* Description of the task
Copy every line of the records below that holds the word "rotate".
Data extracts below:
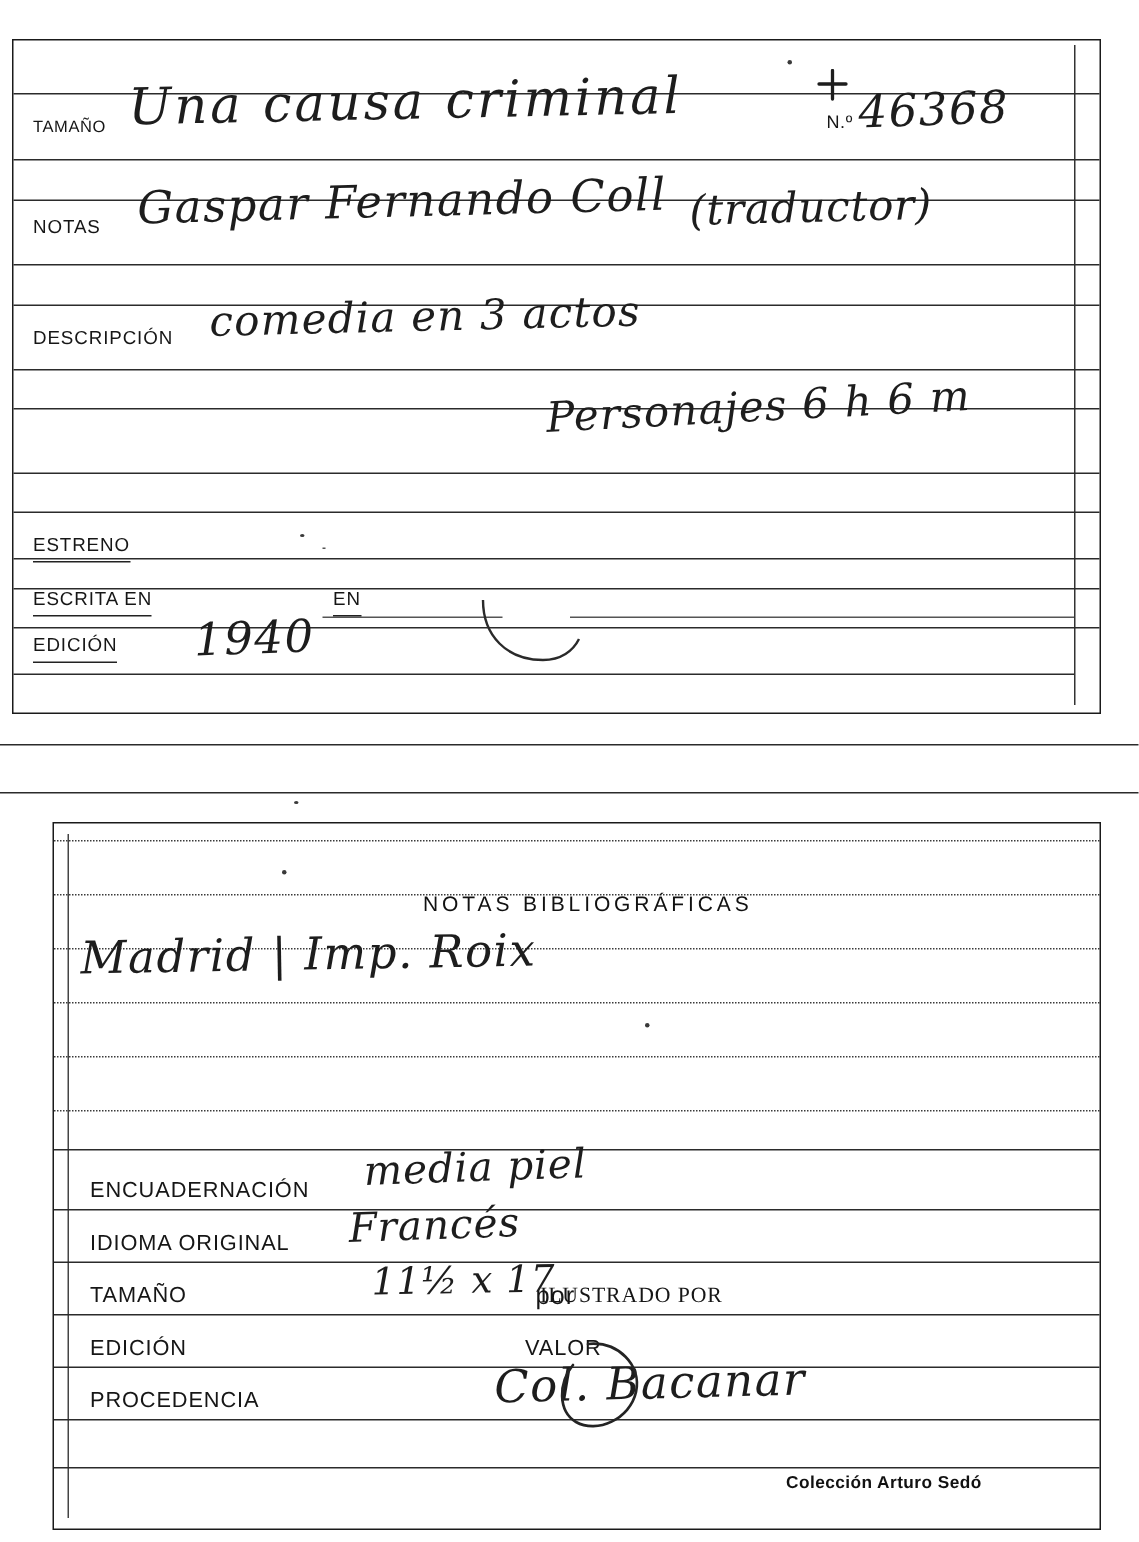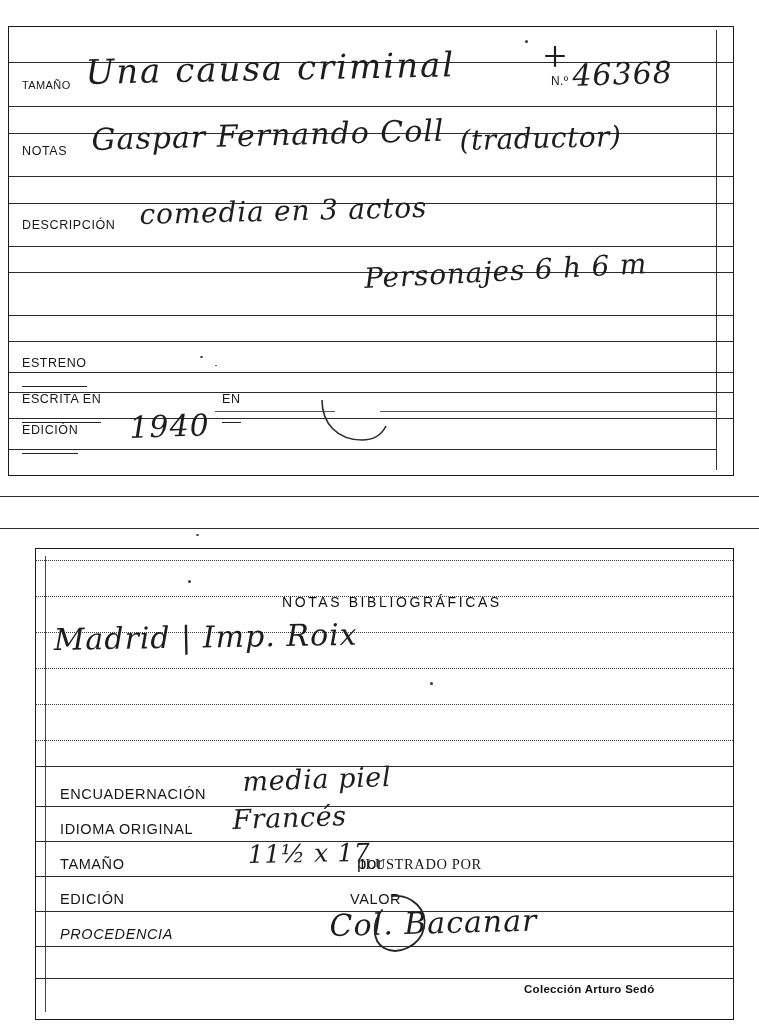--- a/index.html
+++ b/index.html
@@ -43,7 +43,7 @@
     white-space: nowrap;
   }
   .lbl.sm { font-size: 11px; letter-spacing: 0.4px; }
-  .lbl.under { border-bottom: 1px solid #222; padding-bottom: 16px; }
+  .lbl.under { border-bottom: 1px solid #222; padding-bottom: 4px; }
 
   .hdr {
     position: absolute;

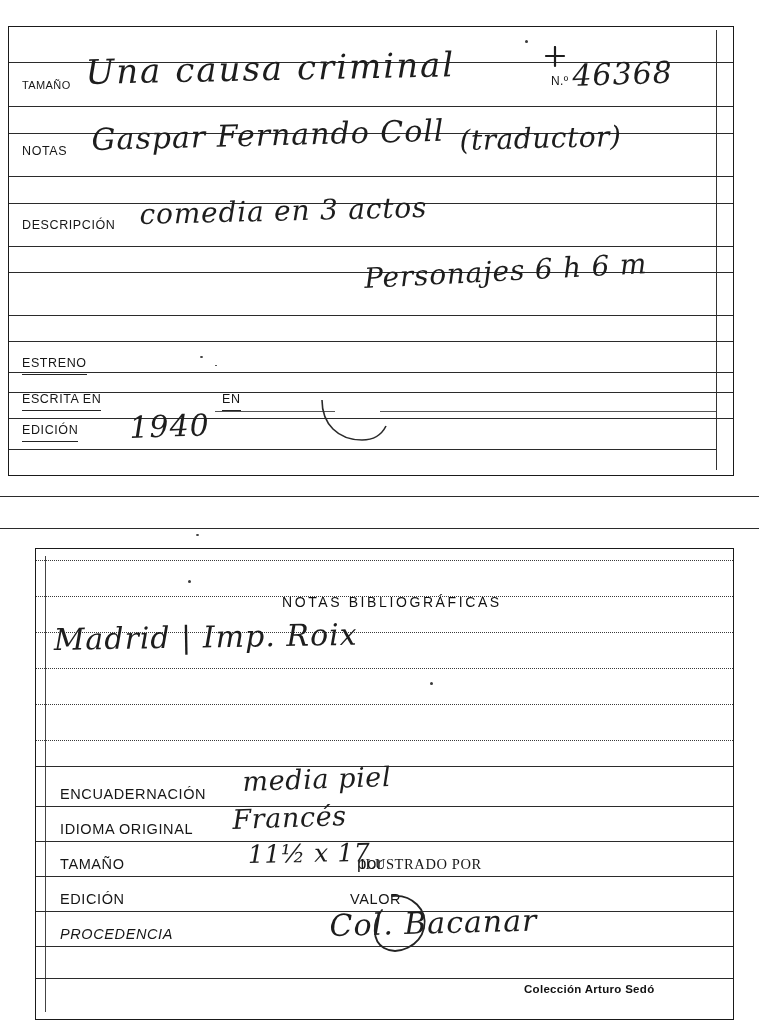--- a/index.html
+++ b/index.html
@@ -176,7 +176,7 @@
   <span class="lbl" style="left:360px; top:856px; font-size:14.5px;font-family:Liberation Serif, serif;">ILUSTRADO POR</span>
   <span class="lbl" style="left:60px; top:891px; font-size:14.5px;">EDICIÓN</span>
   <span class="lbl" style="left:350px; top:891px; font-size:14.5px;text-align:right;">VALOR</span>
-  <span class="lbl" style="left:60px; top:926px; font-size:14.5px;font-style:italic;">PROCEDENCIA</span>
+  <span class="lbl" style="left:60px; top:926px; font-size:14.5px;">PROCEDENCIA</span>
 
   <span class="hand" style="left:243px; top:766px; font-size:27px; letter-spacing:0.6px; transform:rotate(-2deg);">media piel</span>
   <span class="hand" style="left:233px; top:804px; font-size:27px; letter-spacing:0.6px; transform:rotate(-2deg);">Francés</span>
End of Data extracts.
* Response area
   <span class="hand" style="left:243px; top:766px; font-size:27px; letter-spacing:0.6px; transform:rotate(-2deg);">media piel</span>
   <span class="hand" style="left:233px; top:804px; font-size:27px; letter-spacing:0.6px; transform:rotate(-2deg);">Francés</span>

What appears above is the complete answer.